I was fuzzy on the details, but I always knew I’d go somewhere, somehow, sooner rather than later, and I blame my mom, with gratitude. She read to us from the beginning, took us to the Carnegie Library Children’s Department at a reasonable age and turned us loose, gave us free rein in her personal library if we thought we were big enough to handle the subject matter, so there was always a world out there to know about, and we were indirectly invited to explore it without limits on our attitudes or ability to accept people where we found them.

There’s no going home now, and that’s okay. The farm of my childhood belongs to other people and is being lovingly cared for. The same is true of the farm where I spent my first marriage and raised my son. My life takes place far from both in every way and I don’t yearn for either as a destination – I haven’t so much as driven past either one in many years. But as age prepares to have its way more and more with my body and my mind, I heavily miss some of the people who shared life with me in those places, who left their mark on me, whose memories live inside my soul.

This is a different animal from nostalgia. It feels more like a need. In an upside-down time when truth has been losing some important battles, I need to sit down in my grandparents’ big farmhouse and hear old-fashioned wisdom from my grandma’s store of experience, hard work, perspective gained; her next-generation memories of family stories from The Old Country, The Ocean Crossing, Homesteading, I need to hear it all again and let it be at home on the inside of me.

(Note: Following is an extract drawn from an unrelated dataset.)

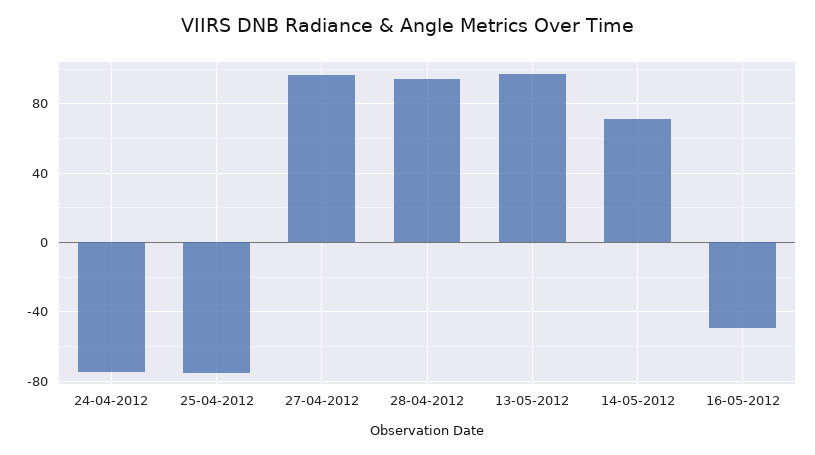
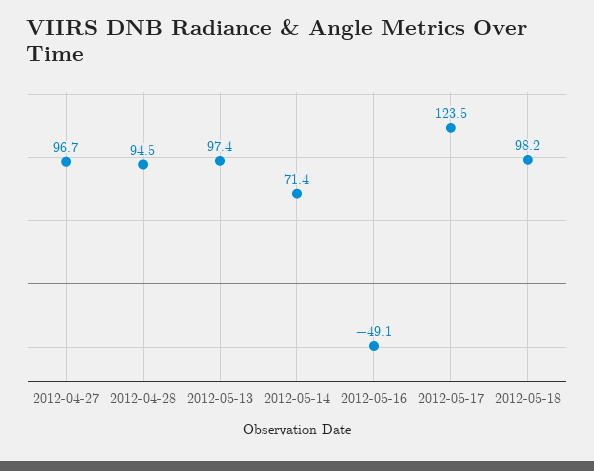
24-04-2012: -75 -> none
25-04-2012: -75 -> none
2012-05-17: none -> 123.5
2012-05-18: none -> 98.2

I need to hear my mom’s quietly positive take on life again – just being with her always made me feel better, which says so much because her own heart was unsettled a lot of the time. She was serene on the surface, paddling like hell underneath, and able to be most things to most people, which took far more strength than anybody knew. I need to hold her and tell her that she was a more than excellent mother and person. And then I need to ask her all the things I didn’t know to ask when she was here…

Home is the people and places that have made me who I am, and short of a fateful blow to the head I couldn’t shed all of it if I tried. That knowledge gives me extreme comfort and a genuine sense of security. Kim, too, is home now, in both spiritual and tangible ways, as are John and Anthony, my sisters, other people in my life. So as it turns out, it isn’t so very tricky after all to get back home. I was “this many old” when I learned that.